Au cours de l’offensive lancée le 27 novembre, les rebelles ont rencontré peu de résistance lorsqu’ils ont arraché ville après ville au contrôle d’Assad, ouvrant au passage les portes des prisons et libérant des milliers de personnes, dont beaucoup étaient détenues pour des motifs politiques.
Certains, comme Fadwa Mahmoud, dont le mari et le fils ont disparu, ont lancé des appels à l’aide sur les réseaux sociaux.
« Où êtes-vous, Maher et Abdel Aziz ? Il est temps que j’entende vos nouvelles. Mon Dieu, revenez, s’il vous plaît », a écrit Mahmoud, elle-même ancienne détenue.
Issue de la branche syrienne d’Al-Qaïda, le HTS est considéré par les gouvernements occidentaux comme groupe terroriste, mais il a cherché à adoucir son image au cours des dernières années.

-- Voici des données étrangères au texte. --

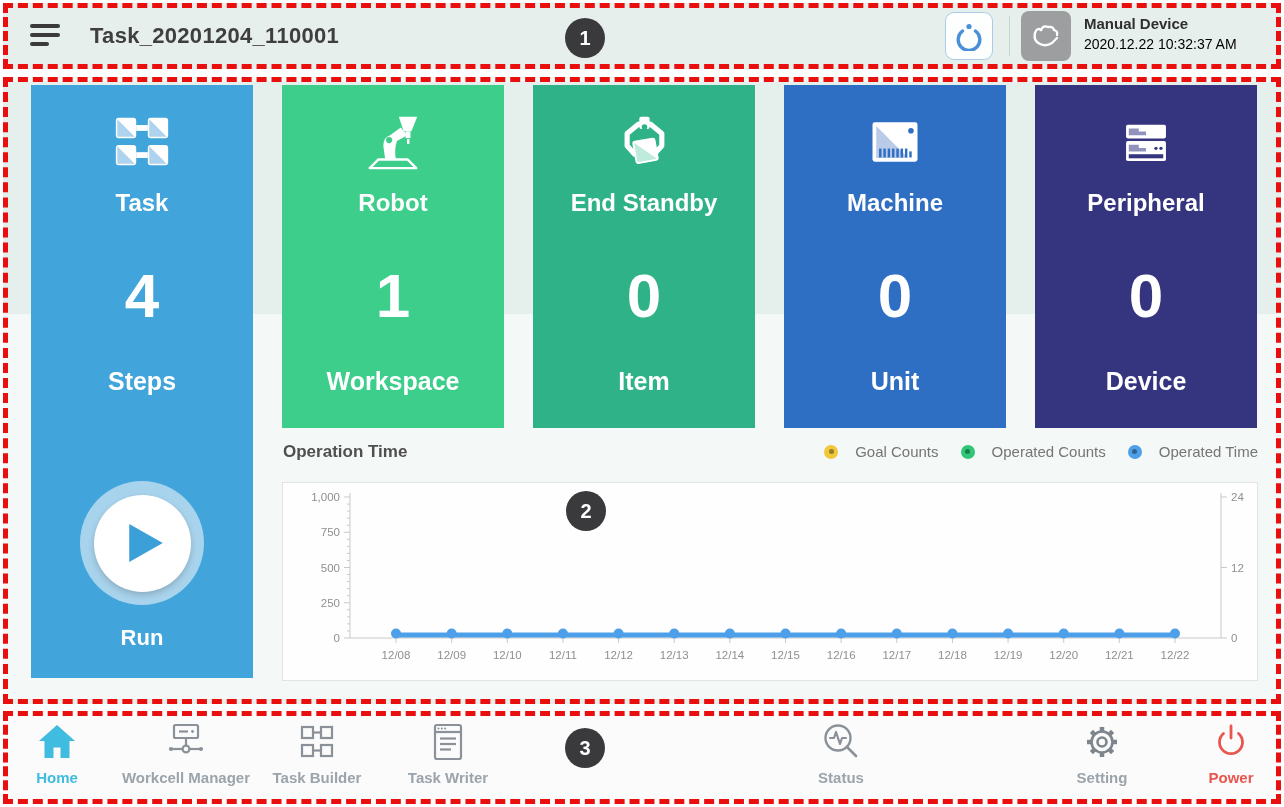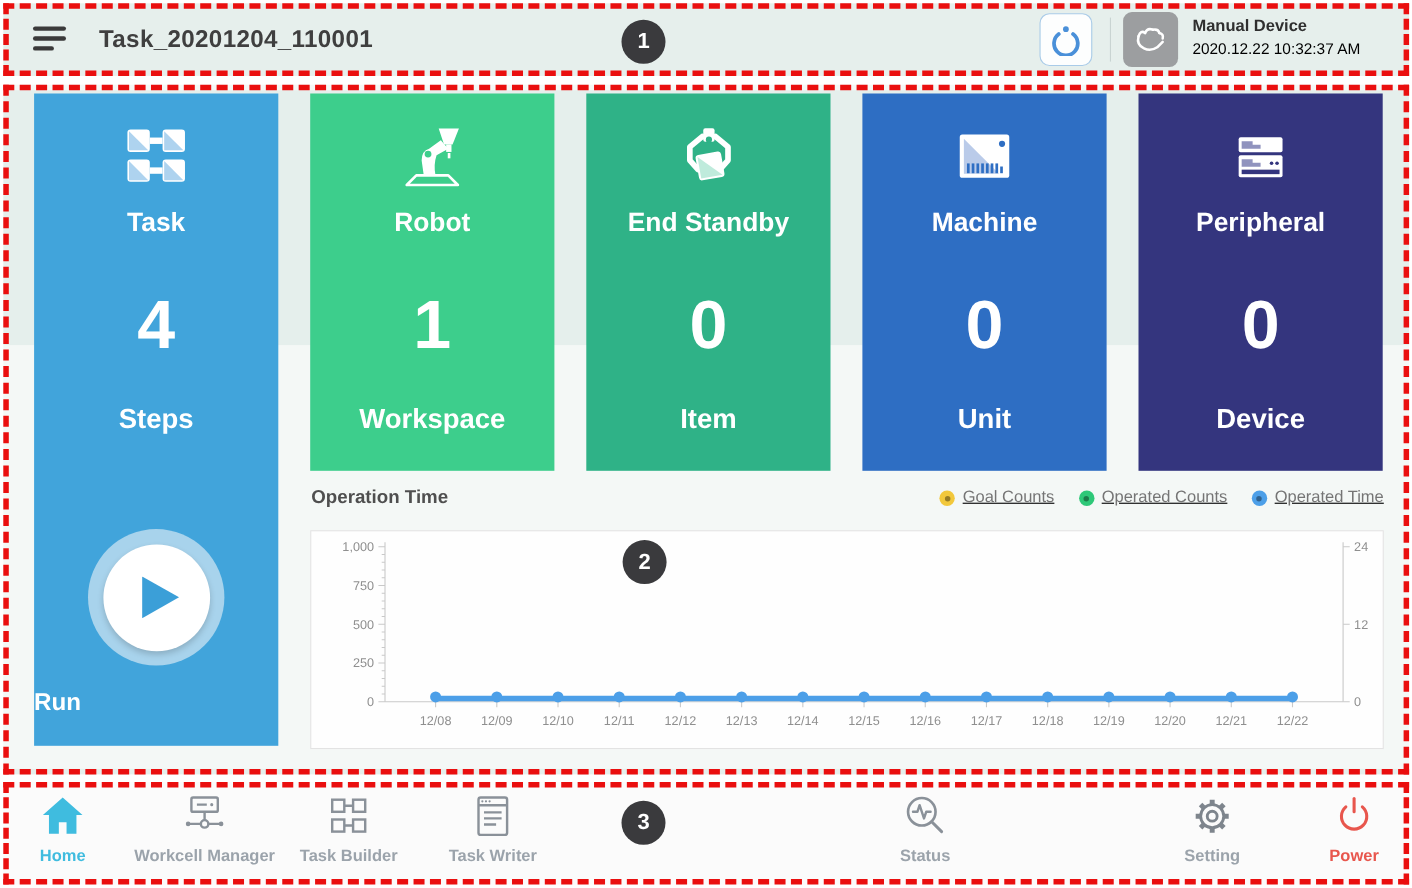--- a/index.html
+++ b/index.html
@@ -38,26 +38,26 @@
   .card .c-name { position:absolute; left:0; right:0; top:104px; text-align:center; font-size:24px; font-weight:bold; }
   .card .c-count { position:absolute; left:0; right:0; top:175px; text-align:center; font-size:62px; font-weight:bold; }
   .card .c-unit { position:absolute; left:0; right:0; top:282px; text-align:center; font-size:25px; font-weight:bold; }
   #card-task { left:23px; }
   #card-robot { left:274px; }
   #card-endeffector { left:525px; }
   #card-machine { left:776px; }
   #card-peripheral { left:1027px; }
   .run-btn { position:absolute; left:50%; top:396px; transform:translateX(-50%); width:124px; height:124px; border-radius:50%; background:#A8D3EC; display:flex; align-items:center; justify-content:center; cursor:pointer; }
   .run-btn .inner { width:97px; height:97px; border-radius:50%; background:#fff; box-shadow:0 3px 6px rgba(0,0,0,.18); display:flex; align-items:center; justify-content:center; }
-  .run-label { position:absolute; left:0; right:0; top:540px; text-align:left; font-size:22px; font-weight:bold; }
+  .run-label { position:absolute; left:0; right:0; top:540px; text-align:center; font-size:22px; font-weight:bold; }
 
   
   .chart-title { position:absolute; left:275px; top:360px; font-size:17px; font-weight:bold; color:#4F4F4F; }
   .chart-legend { position:absolute; right:18px; top:361px; display:flex; gap:22px; align-items:center; }
-  .legend-item { display:flex; align-items:flex-end; gap:7px;text-decoration:underline; }
+  .legend-item { display:flex; align-items:center; gap:17px; }
   .legend-dot { position:relative; width:14px; height:14px; border-radius:50%; display:inline-block; }
   .legend-dot::after { content:""; position:absolute; left:4.5px; top:4.5px; width:5px; height:5px; border-radius:50%; background:rgba(0,0,0,.38); }
   .legend-label { font-size:15px; color:#757575; }
   .chart-box { position:absolute; left:274px; top:400px; width:976px; height:199px; background:#FEFEFE; border:1px solid #E3E3E3; }
 
   
   .nav-item { position:absolute; top:4px; width:150px; text-align:center; cursor:pointer; }
   .nav-item .n-label { margin-top:1px; font-size:15px; font-weight:bold; color:#9BA3AB; }
   .nav-item.active .n-label { color:#3FBCDF; }
   .nav-item.power .n-label { color:#E8564D; }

L’Allemagne et la France ont déclaré dans un communiqué qu’elles étaient prêtes à coopérer avec les nouveaux dirigeants syriens « sur la base des droits de l’homme fondamentaux et de la protection des minorités ethniques et religieuses ».
Le Premier ministre britannique Keir Starmer, en Arabie saoudite lundi, a déclaré que le HTS devait rejeter « le terrorisme et la violence » avant que la Grande-Bretagne ne puisse s’engager avec le groupe désigné comme terroriste par Londres.
Le plus haut diplomate de Washington, Antony Blinken, a déclaré que les États-Unis – qui ont des centaines de soldats en Syrie dans le cadre d’une coalition contre les djihadistes du groupe État islamique – sont déterminés à empêcher l’EI de rétablir des refuges.
« Nous avons clairement intérêt à faire ce que nous pouvons pour éviter la fragmentation de la Syrie, les migrations de masse depuis la Syrie et, bien sûr, l’exportation du terrorisme et de l’extrémisme », a déclaré M. Blinken.